Required work: When you find the word "weight" in a line of the entries, please copy the whole line.

Records for the task:
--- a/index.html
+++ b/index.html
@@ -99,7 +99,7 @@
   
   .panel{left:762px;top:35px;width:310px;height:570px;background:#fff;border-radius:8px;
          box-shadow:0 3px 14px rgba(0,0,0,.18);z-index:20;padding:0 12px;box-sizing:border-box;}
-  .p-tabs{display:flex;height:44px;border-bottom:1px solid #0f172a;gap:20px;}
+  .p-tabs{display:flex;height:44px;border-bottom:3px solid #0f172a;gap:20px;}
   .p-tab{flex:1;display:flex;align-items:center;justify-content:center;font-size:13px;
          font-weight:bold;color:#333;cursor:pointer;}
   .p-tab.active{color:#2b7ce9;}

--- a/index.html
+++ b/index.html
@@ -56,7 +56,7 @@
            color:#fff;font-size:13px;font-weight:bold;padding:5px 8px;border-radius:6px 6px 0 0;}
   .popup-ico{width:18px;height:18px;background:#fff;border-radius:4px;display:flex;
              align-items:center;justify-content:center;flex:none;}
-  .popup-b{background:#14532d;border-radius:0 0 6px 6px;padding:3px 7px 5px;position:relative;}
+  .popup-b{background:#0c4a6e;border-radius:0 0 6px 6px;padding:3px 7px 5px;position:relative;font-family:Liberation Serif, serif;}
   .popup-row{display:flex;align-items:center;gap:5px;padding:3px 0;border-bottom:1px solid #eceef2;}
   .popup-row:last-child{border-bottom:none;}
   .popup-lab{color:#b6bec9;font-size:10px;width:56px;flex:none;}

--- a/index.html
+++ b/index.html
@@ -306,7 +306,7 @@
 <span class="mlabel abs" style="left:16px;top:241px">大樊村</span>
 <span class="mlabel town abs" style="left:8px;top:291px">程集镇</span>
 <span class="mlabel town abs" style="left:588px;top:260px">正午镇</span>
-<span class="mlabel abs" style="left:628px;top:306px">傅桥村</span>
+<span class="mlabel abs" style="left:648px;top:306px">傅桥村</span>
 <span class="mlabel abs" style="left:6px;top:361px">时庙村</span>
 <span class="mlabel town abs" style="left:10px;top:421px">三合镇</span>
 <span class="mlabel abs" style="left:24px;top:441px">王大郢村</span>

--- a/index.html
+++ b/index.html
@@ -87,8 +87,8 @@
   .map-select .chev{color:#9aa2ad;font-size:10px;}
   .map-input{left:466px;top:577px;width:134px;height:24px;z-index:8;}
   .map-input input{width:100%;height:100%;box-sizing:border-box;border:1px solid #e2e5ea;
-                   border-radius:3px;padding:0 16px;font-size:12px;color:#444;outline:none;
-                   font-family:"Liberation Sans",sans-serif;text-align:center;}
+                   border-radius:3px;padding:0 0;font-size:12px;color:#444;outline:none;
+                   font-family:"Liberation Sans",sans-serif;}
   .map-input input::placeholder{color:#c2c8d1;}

---

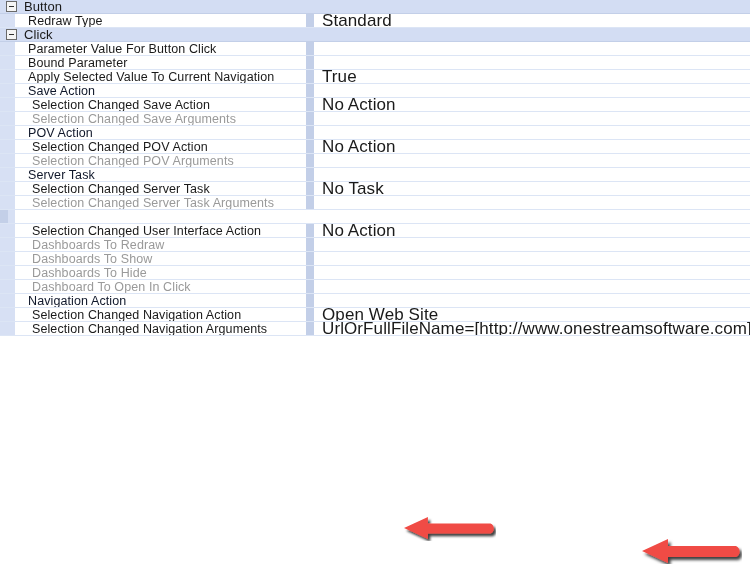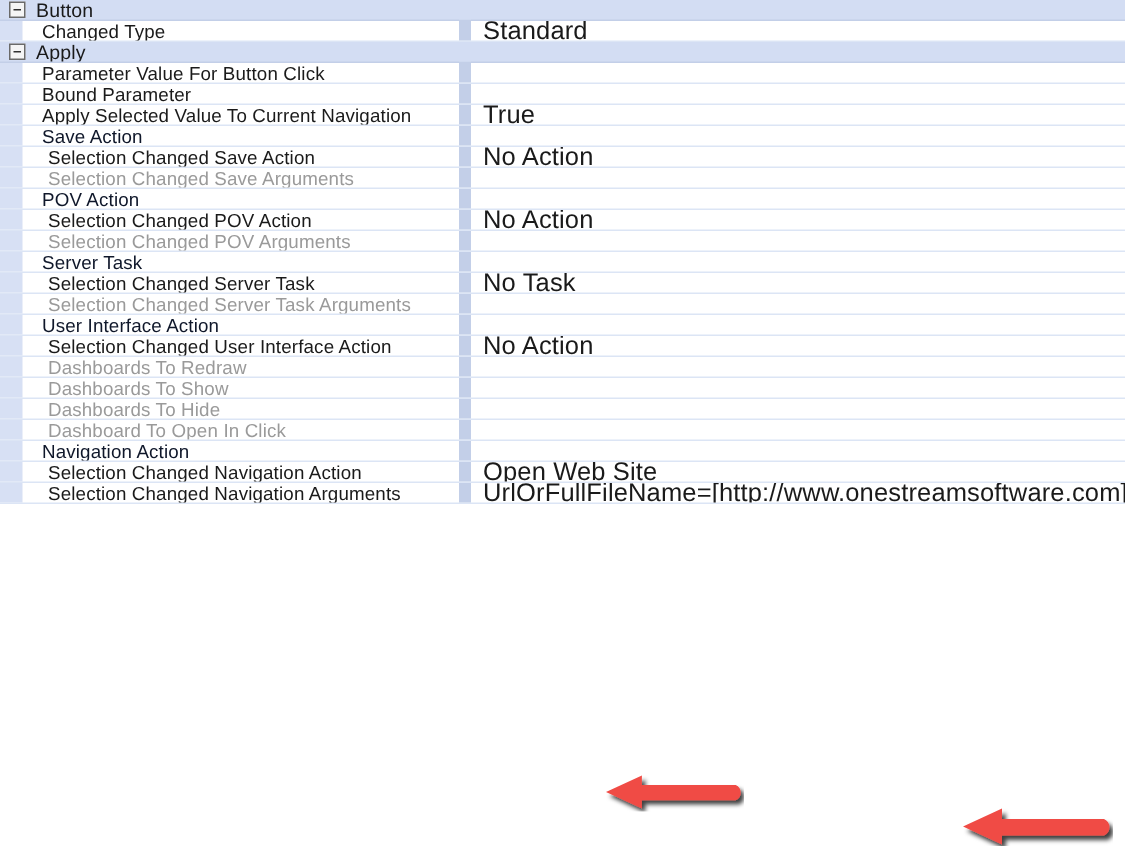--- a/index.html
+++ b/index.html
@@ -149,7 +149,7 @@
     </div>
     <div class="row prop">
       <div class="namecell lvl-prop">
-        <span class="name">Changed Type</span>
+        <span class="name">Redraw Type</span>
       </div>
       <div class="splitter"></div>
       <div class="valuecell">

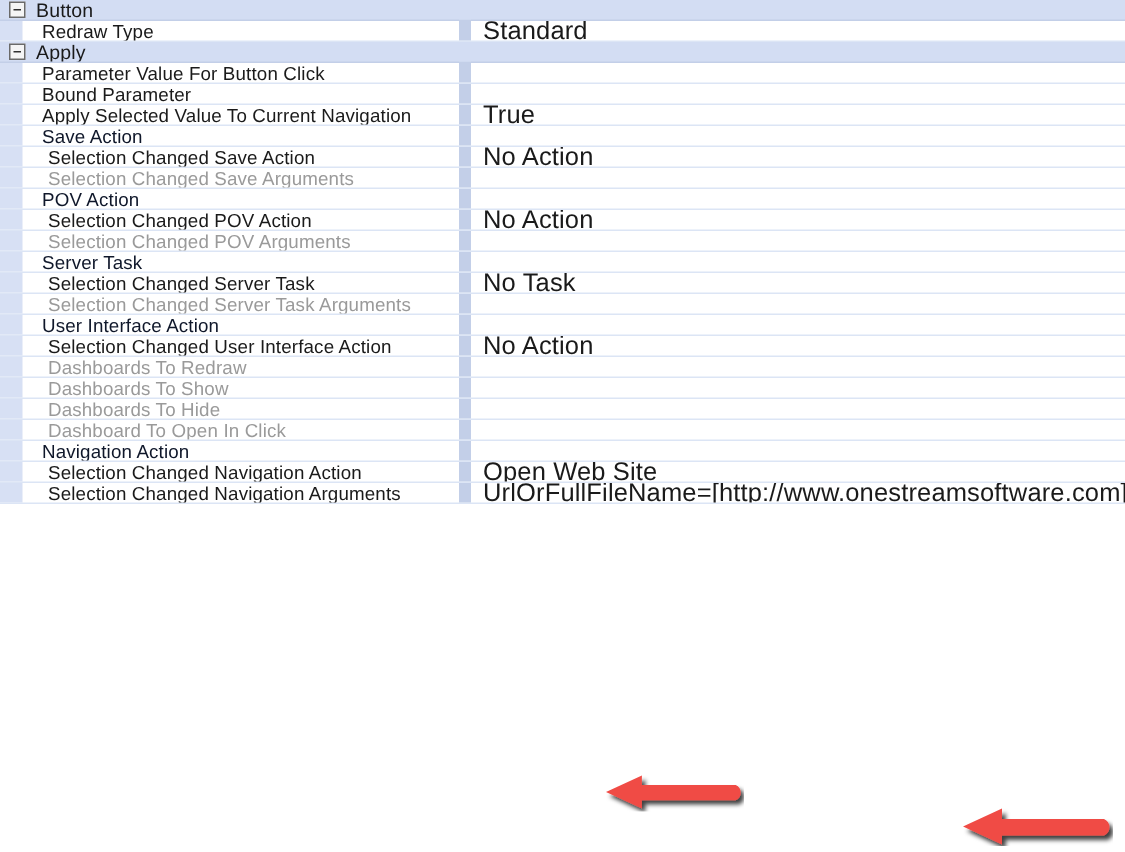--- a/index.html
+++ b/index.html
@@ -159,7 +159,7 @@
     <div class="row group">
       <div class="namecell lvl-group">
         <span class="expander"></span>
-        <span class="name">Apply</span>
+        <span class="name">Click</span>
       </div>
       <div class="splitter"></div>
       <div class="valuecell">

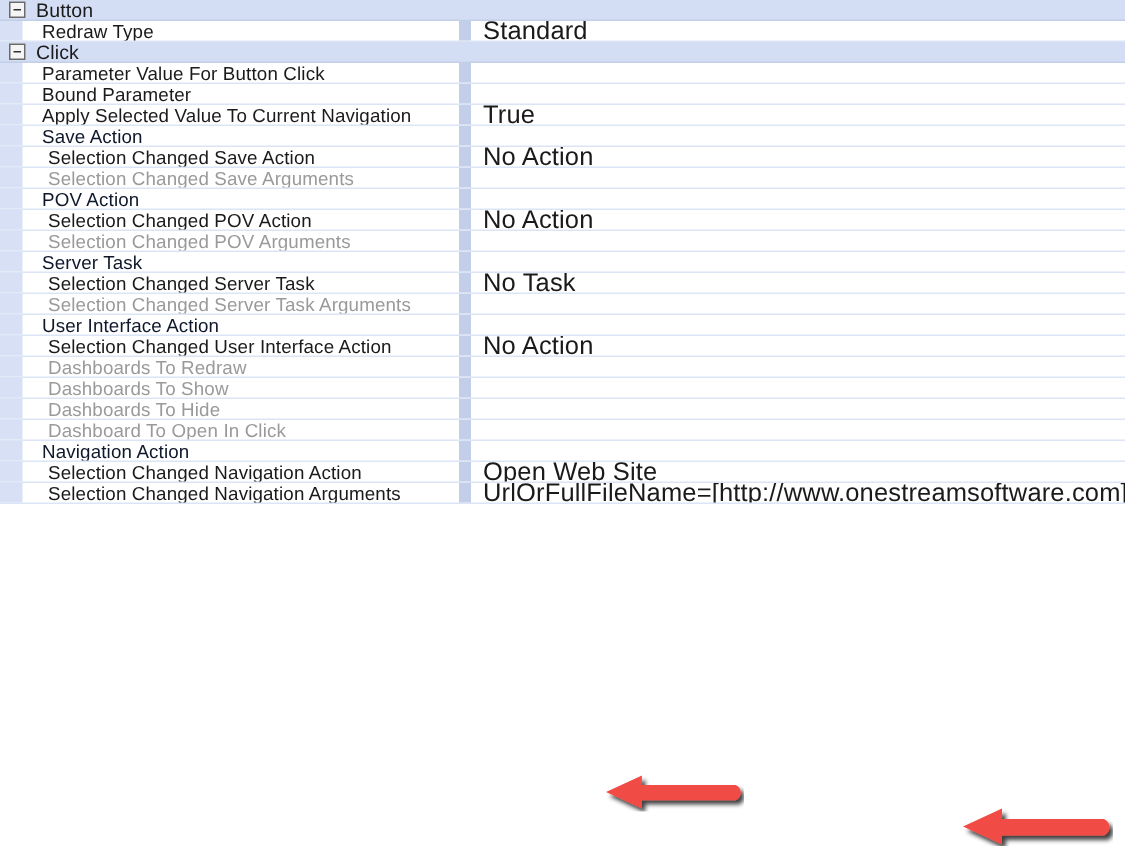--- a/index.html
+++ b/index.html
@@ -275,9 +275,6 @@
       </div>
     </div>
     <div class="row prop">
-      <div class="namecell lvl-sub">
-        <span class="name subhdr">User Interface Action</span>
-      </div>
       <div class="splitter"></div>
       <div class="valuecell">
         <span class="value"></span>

---

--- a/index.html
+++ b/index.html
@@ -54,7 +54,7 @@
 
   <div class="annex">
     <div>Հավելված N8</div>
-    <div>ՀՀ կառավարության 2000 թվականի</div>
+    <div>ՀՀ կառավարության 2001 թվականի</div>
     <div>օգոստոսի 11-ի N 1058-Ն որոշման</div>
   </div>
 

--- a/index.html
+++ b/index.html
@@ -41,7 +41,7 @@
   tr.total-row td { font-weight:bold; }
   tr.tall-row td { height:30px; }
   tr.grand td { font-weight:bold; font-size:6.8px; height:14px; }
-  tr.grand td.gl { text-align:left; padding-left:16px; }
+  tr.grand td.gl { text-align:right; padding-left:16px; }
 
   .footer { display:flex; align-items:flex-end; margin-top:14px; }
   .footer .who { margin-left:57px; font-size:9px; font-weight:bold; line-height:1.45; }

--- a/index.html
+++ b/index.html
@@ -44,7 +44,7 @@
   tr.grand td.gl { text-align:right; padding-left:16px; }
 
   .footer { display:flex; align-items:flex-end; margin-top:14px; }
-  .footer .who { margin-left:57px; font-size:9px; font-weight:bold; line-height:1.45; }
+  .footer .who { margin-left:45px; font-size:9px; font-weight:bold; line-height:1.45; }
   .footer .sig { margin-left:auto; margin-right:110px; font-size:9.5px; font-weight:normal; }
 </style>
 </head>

Answer section:
          font-weight:bold;color:#333;cursor:pointer;}
            color:#fff;font-size:13px;font-weight:bold;padding:5px 8px;border-radius:6px 6px 0 0;}
   tr.total-row td { font-weight:bold; }
   tr.grand td { font-weight:bold; font-size:6.8px; height:14px; }
   .footer .who { margin-left:57px; font-size:9px; font-weight:bold; line-height:1.45; }
-  .footer .who { margin-left:57px; font-size:9px; font-weight:bold; line-height:1.45; }
+  .footer .who { margin-left:45px; font-size:9px; font-weight:bold; line-height:1.45; }
   .footer .sig { margin-left:auto; margin-right:110px; font-size:9.5px; font-weight:normal; }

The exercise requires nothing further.